If that's a problem, the cacheline overhead is a more serious issue.  
AF_PACKET should really keep the reference on the device between syscalls.  
Do you have a benchmark in mind that would show the overhead?

> atomic_dec_and_test() is definitly more expensive, because of strong barrier
> semantics and added test after the decrement.
> refcnt being close to zero or not has not impact, even on 2 years old cpus.

At least on x86, the atomic_dec_and_test() cost is pretty much identical to 
atomic_dec().  If this really is a performance bottleneck, people should be 
complaining about the cache miss overhead and lock overhead which will dwarf 
the atomic_dec_and_test() cost vs atomic_dec().  Granted, I'm not saying 
that it isn't an issue on other architectures, but for x86 the lock prefix 
is what's expensive, not checking the flags or not after doing the operation.

If your complaint is about uninlining dev_put(), I'm indifferent to keeping 
it inline or out of line and can change the patch to suit.
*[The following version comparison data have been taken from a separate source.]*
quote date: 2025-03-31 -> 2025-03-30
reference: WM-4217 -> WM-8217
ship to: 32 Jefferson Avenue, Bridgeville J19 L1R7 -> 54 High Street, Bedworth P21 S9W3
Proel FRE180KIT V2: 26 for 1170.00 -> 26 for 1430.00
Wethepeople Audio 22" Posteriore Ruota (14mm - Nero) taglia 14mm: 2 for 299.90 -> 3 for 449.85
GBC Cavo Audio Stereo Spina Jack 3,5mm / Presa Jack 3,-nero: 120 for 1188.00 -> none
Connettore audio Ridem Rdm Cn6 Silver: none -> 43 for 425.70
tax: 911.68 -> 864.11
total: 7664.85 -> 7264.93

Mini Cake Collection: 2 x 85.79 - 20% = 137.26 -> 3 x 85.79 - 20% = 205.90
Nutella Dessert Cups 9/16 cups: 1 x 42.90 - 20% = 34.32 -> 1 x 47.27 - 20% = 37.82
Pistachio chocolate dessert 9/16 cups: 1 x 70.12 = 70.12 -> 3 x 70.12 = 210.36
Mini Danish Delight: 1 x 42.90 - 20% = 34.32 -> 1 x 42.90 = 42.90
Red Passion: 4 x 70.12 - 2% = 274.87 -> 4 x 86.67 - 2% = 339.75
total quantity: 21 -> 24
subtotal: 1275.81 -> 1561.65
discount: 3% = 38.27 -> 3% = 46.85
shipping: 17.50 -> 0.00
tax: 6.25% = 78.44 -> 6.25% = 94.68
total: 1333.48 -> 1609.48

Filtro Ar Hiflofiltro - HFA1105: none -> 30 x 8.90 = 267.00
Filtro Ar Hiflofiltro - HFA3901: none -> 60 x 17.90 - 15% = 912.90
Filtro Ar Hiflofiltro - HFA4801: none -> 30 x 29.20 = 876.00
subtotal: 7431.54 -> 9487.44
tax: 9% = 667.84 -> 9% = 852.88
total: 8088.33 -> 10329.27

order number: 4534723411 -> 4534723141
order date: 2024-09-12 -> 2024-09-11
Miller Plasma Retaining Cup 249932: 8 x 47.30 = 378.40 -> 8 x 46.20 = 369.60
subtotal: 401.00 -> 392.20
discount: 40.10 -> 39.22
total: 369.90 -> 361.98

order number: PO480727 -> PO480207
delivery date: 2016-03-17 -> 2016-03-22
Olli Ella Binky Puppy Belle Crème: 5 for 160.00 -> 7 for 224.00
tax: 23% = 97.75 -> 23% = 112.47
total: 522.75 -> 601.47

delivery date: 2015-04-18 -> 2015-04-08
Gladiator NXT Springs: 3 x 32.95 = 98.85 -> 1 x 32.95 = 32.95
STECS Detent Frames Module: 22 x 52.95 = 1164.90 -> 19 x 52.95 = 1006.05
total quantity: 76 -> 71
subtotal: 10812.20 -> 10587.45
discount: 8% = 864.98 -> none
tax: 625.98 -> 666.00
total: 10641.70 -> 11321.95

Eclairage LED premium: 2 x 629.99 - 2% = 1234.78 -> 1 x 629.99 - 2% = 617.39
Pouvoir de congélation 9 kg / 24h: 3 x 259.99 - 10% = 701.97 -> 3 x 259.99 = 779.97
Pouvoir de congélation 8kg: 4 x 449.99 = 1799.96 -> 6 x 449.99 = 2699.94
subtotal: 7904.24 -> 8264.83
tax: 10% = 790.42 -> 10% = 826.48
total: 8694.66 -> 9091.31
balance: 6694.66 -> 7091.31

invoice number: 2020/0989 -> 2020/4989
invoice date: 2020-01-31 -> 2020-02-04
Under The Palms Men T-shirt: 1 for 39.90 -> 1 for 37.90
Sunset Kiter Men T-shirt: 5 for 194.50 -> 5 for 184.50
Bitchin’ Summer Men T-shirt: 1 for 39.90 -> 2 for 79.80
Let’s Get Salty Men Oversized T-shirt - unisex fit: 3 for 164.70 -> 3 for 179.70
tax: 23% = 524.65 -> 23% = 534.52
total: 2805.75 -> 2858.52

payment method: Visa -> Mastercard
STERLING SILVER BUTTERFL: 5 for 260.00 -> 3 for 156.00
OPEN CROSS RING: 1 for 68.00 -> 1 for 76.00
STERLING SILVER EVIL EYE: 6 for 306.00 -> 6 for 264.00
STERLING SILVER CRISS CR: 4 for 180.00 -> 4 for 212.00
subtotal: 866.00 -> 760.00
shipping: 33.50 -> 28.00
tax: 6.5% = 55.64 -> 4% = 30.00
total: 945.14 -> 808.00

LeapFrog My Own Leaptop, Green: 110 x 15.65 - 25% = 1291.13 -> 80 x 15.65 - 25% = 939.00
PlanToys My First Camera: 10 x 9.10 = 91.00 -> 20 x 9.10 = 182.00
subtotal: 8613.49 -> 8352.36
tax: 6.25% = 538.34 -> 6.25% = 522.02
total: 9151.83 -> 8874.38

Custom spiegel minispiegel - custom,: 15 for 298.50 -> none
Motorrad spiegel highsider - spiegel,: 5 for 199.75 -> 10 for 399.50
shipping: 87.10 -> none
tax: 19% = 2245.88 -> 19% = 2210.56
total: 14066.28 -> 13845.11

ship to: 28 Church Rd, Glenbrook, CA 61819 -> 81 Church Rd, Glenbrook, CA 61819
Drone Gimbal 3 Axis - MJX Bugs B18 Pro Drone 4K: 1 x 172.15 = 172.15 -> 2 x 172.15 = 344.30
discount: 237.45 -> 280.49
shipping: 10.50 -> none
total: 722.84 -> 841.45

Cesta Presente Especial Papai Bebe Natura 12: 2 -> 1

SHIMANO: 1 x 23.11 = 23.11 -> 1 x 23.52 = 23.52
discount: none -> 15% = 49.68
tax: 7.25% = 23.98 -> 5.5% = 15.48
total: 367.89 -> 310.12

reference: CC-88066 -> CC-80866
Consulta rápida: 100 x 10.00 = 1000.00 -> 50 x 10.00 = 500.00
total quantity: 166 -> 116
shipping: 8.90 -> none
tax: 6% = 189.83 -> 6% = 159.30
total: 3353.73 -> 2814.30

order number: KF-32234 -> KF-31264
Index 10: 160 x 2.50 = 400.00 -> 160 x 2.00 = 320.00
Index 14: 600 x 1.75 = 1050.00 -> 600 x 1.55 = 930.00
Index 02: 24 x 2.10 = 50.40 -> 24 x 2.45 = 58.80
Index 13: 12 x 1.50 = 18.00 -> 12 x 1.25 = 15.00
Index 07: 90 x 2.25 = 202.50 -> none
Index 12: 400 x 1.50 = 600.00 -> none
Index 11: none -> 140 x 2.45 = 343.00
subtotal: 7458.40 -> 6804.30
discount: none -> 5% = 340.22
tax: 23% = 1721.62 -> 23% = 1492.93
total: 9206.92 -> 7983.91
> Machines hardly had to dismantle a netdevice in a normal lifetime, so maybe
> we were lazy with this insane msleep(250). This came from old linux times,
> when cpus were soooo slow and programers soooo lazy :)

It's only now that machines can actually route one or more 10Gbps links 
that it really becomes an issue.  I've been hacking around it for some 
time, but fixing it properly is starting to be a real requirement.

> The msleep(250) should be tuned first. Then if this is really necessary
> to dismantle 100.000 netdevices per second, we might have to think a bit more.
> 
> Just try msleep(1 or 2), it should work quite well.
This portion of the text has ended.